“老爷,宋儿怎么又走了?”
林母也好奇出来内院,看着门口白宋刚走,急急问道。
林庭正摇摇头,没有回应。
林母又问:“宋儿这来是为何事?”
“说什么要制书成册……一来就要林家的纸厂给制五百册。”
“他要这么多书册干嘛?可不是一笔小开支……”
林庭正拧眉拿出白宋留下的银子:“看吧,这便是定金。”
“五十两?这么多?”林母简直微微有些的惊讶。
“哎……怕是假借制书之名,借故给咱家香儿示好。

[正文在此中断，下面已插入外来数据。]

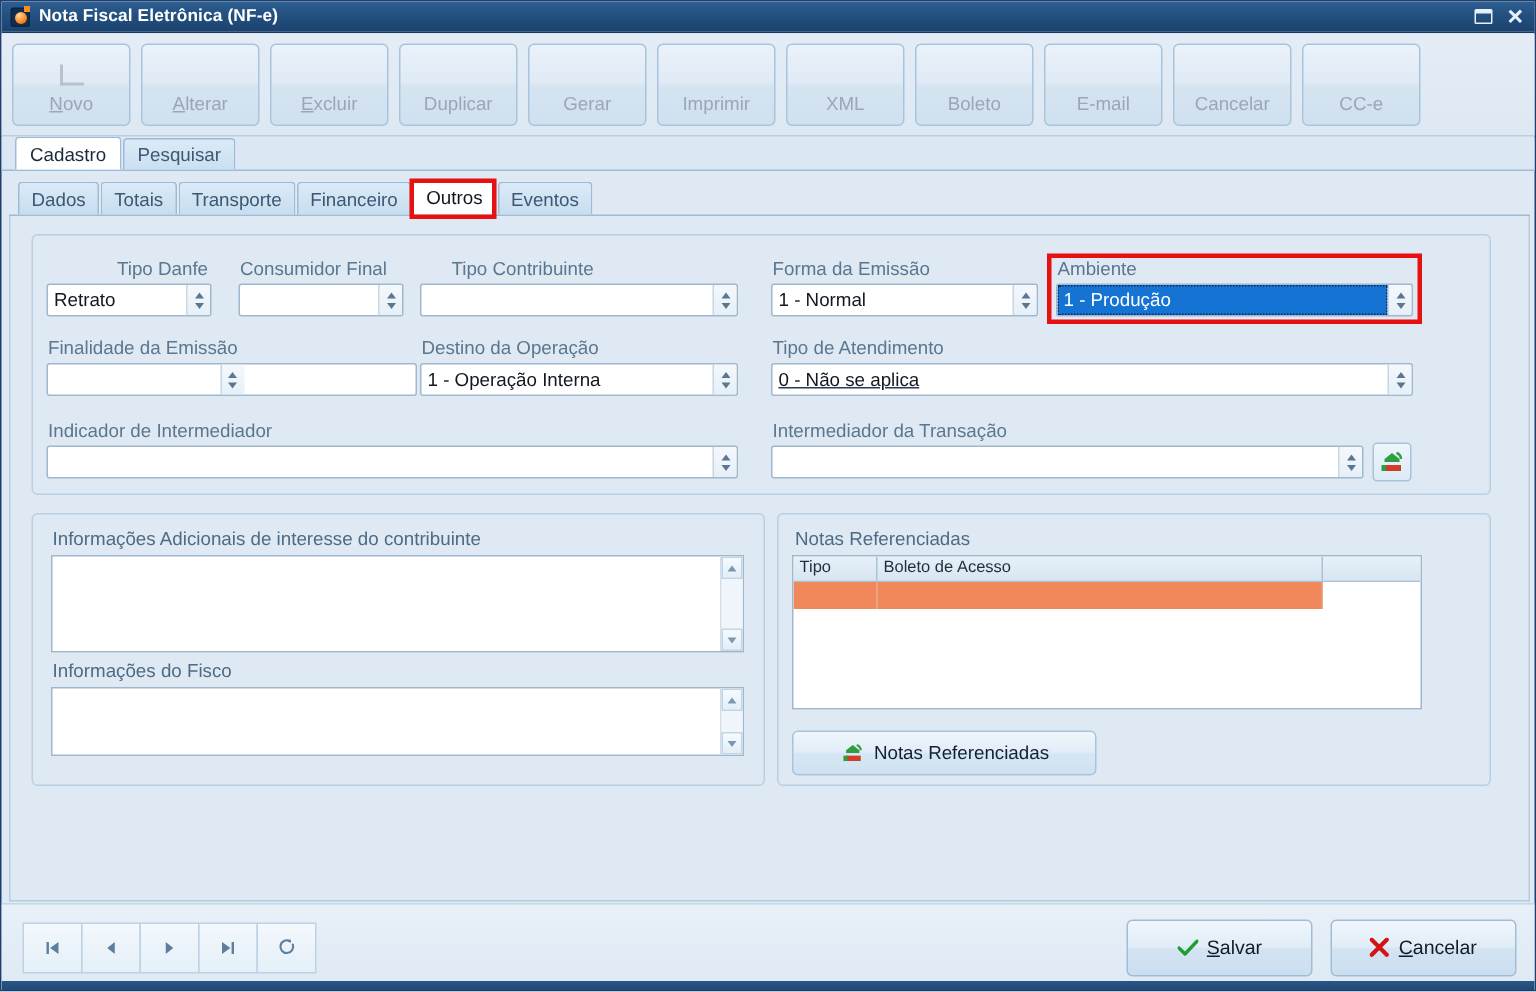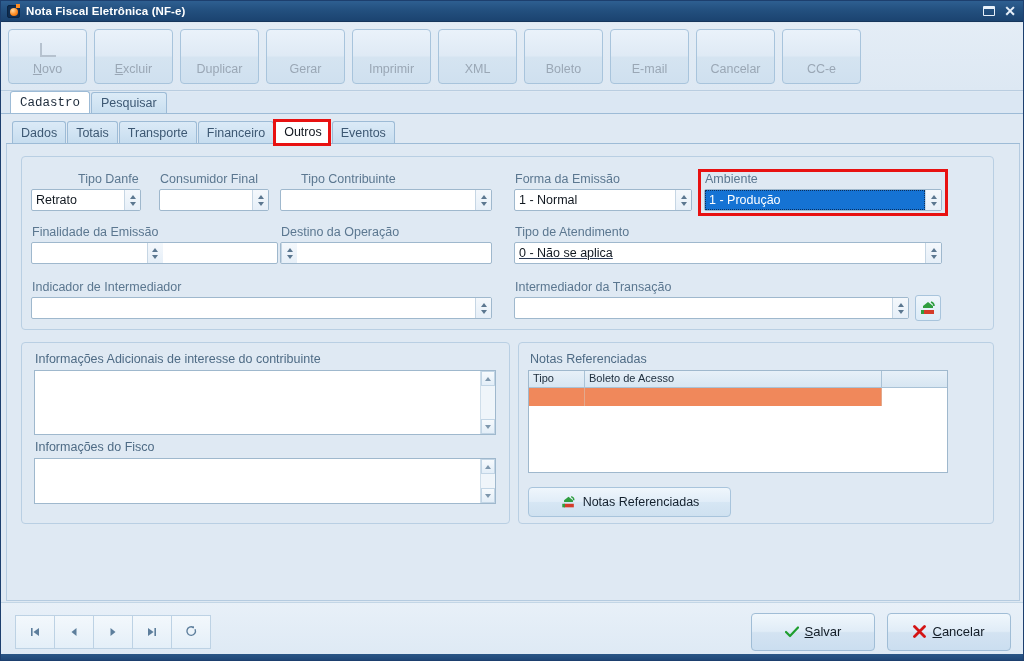--- a/index.html
+++ b/index.html
@@ -437,6 +437,9 @@
       <span class="lbl"><u>N</u>ovo</span>
     </div>
     <div class="tbtn">
+      <span class="lbl"><u>A</u>lterar</span>
+    </div>
+    <div class="tbtn">
       <span class="lbl"><u>E</u>xcluir</span>
     </div>
     <div class="tbtn">

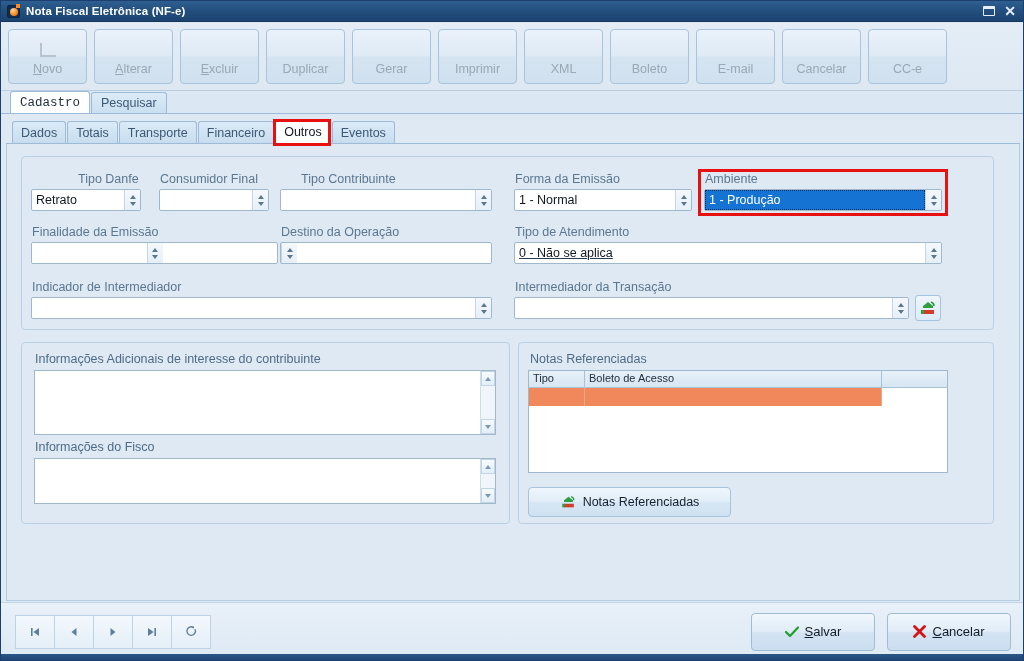--- a/index.html
+++ b/index.html
@@ -167,7 +167,6 @@
     height: 22px;
     position: relative;
     z-index: 3;
-    font-family: Liberation Mono, monospace;
   }
 
   

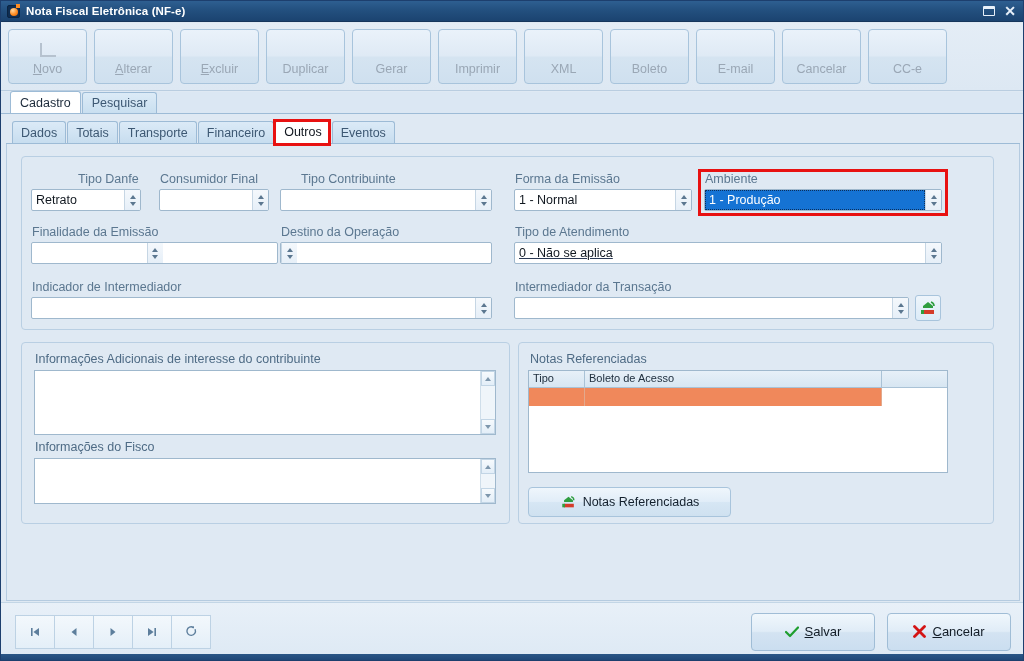--- a/index.html
+++ b/index.html
@@ -543,6 +543,7 @@
 
     <div class="fieldlabel" style="left:274px; top:81px;">Destino da Operação</div>
     <div class="combo" style="left:273px; top:98px; width:212px;">
+      <span class="val">1 - Operação Interna</span>
       <span class="spin">
           <i class="up"></i>
           <i class="dn"></i>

这小子……对香儿还真是一片痴情。”
“爹、娘……此事就交给女儿去置办吧。”一个熟悉的声音从院中小树下传来。
林庭正一惊:“香儿,你没睡呢?”
“嗯,半夜醒来,闲来走走。”
“那刚才……”
“他与父亲对话女儿都听了。”
“你为何也不见见?”
“我在窗外看看他便够了,只是他交付的事情,我们不能马虎,省得让人瞧了笑话。”
……
白宋骑马返回,再到蓟县城门未开,又在驿馆小憩了一会儿,待到开了城门再回。
家中已无人,去了酒楼才见两个姑娘和王小花又开始了新一天的准备。
这第二天营业,在黄昏时候店里坐了三位客。
喝着免费的茶水,听王小花讲了三国的第四回。
其间平平淡淡,没有引起任何波澜。
今日倒是没有茶碗丢了,又是白干的一天。
第三天正午,昨日听书的三位客人有两位早早来等候,来要免费茶水的客人越发多了。
其间那两个茶客还招呼了五六个人坐下,说对面人多听不清,不如就在这边听三国,一样有意思。
就这般,第三天的正午,东来酒家陆陆续续坐了十个客人,开张第一单生意,十个铜板卖了个一叠白煮青豆,中途还有人想要点酒菜,结果白宋毫无准备,没酒没菜没饭,叫两个姑娘好一阵失望。
午时过后,客人都散了。
一家四人一起打扫厅中留下的一片狼藉。
尽管只有十个铜板入账,所有人都干劲十足。
白柔一边擦着桌子,一边哼着小曲,欢快得像个精灵。
桑桑在白宋身边扫地,小声说:“白大哥,咱们何时才卖酒菜呀?”
白宋想了想:“我看今晚便可以试着准备了。等收拾好了铺子,我们就去买一些食材回来。”
“嗯。”桑桑脆脆地应了一声。
“咳咳……”一声轻柔的咳嗽吸引了厅中几人的目光。
一袭白衣的东方白姑娘毫无征兆地到了门前,身边跟着一个标志的小丫鬟,恬静地犹如一朵白莲站在那儿。
“姐姐是?”白柔看着,似乎被其美貌所惊艳,声音也变得小了许多。
王小花精神一震,立马跑了过去:“白姐姐!你回来了?”
桑桑看看白宋:“这位就是酒楼真正的东家?”
白宋点点头,笑脸迎上去:“东方姑娘。”
“白公子,铺子可有气色?”
不等白宋说,王小花一听便兴奋地叫喊起来:“白姐姐,咱们今日终于开张了!卖了十文钱,东来酒家迟早是要好起来的!”
“哈哈哈哈……”街道中间传来一阵大笑,是对面尚源酒楼的伙计听到了王小花兴奋的喊声,“十文钱,……我没听错吧?开了三日才卖十文钱?连咱家的一口茶都喝不上,还舔着脸说迟早会好起来的……哈哈哈,真是笑死人了。”
“就是,以为靠着免费的茶水就能抢走咱们的客人。那些连一百文的茶水钱都拿不出来的客人,就是给咱们咱们也懒得去伺候。你们东来酒家还是早早地关门好,不要再垂死挣扎了。”
“你……”王小花气得就想冲过去,却被白宋一把拉住。
对于那些苍蝇嗡嗡嗡的声音,白宋不会在乎。
然后摆出一个请的手势,示意让东方白进来。
东方白听了王小花的话,眉头逐渐皱起。
三天时间,卖了十文钱。
这显然不是个好消息。
“白公子,你该也明白当下的情况吧?这家店真不是那么容易开的。小女子此来就是想看看店子的生意如何,也希望白公子能让东来酒家恢复过来。没想到,情况似乎比小女子想的还要糟糕。如果公子反悔,咱们的赌约可以作罢。小女子不是贪图便宜的小人。”